Donor research AI does not replace judgment. It clears the busywork so your judgment has room to work. You spend your hours on the twenty prospects that matter, not the two hundred that do not.
Meet the Fundraising Copilot team
Most tools give you one big AI chat box and wish you luck. TinyCommand takes a different route. Our Fundraising Copilot template is a small team of AI specialists, each with one job, run by a manager that keeps them in sync.
Here is who does what:
- The Campaign Lead reads your goal and plans the round. It decides the order of work and hands tasks to the right specialist.
- The Prospect Scout finds donors and funders that fit your cause, then ranks them by likely fit and capacity.
- The Donor Analyst builds a profile for each top prospect: giving history, interests, and the best warm angle for the ask.
- The Pitch Writer drafts the outreach, the case for support, and the follow-ups, in your voice.
- The Investor Liaison handles inbound questions about your metrics, story, and strategy with clear, accurate answers.
Each agent is simple on its own. Together they cover the full arc of a round. You stay in the driver's seat and approve every send.
How do I actually use it?
You give the team a goal in plain English. Something like: "Find twenty aligned donors for our education fund and draft a first email to each." The Campaign Lead breaks that into steps and runs them.
You do not write prompts for each agent. You do not stitch tools together. You describe the outcome you want and review the work that comes back. If you want to change course, you just say so.
The output is a package you can act on today: a ranked prospect list, a short profile per donor, and drafted outreach ready for your edit. You can explore how the same pattern works across roles on the TinyCommand agents page.
What are the best practices for AI fundraising?
Start narrow. Pick one job, like second-gift follow-up, and let the team own it end to end. A tight scope beats a vague "help me fundraise" every time. Focus is where the 7% who see real gains tend to live.

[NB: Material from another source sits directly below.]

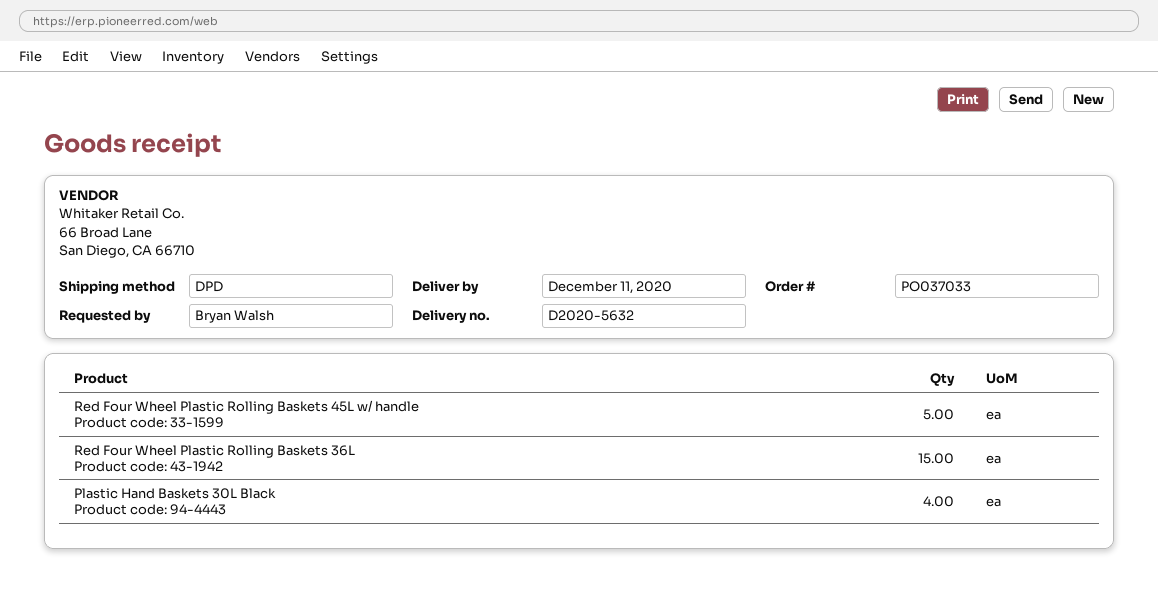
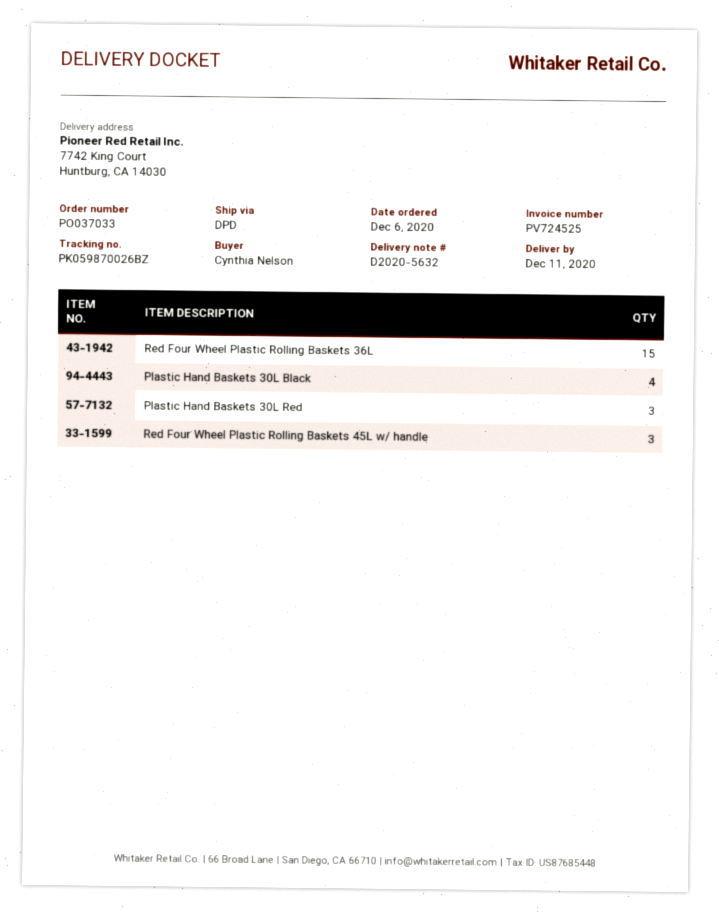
ordered by: Bryan Walsh -> Cynthia Nelson
Red Four Wheel Plastic Rolling Baskets 45L w/ handle: 5 -> 3
Plastic Hand Baskets 30L Red: none -> 3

Keep a human in the loop. AI drafts. You decide. Never send an ask you have not read. The tone of a gift request is yours to own, and a wrong word can cost a relationship.
Personalize the ask, because it works. Research shows emails with personalized subject lines are about 26% more likely to be opened. AI makes real personalization possible at scale, not just a merged first name.
Finally, measure retention, not just dollars raised. A big campaign that loses donors next year is a leaky bucket. Track who gives again. That single number tells you if your program is healthy.
Who is this built for?
It fits any team that raises money with a small crew. That includes nonprofit development directors, startup founders raising a round, and school or community groups running a campaign. The work rhymes across all of them: find, research, ask, follow up.
Founders raising venture money get a special helper here. The Investor Liaison can field investor questions about your metrics and story, so you are not answering the same due-diligence email at midnight.
If you want to see how the agent-team idea applies to other jobs, browse related templates like the full TinyCommand template gallery. The pattern is the same: a manager plus a few focused specialists.
What should I do next?
Pick your one job. Maybe it is prospect research. Maybe it is drafting follow-ups. Give the Fundraising Copilot that job and see what comes back. Then edit, send, and measure.
Fundraising will always be personal. That is the good part. The right software does not make it less human. It just clears the busywork so you can spend your time where it counts: on the people who fund your mission. Start small, keep your hand on the wheel, and let the team handle the rest.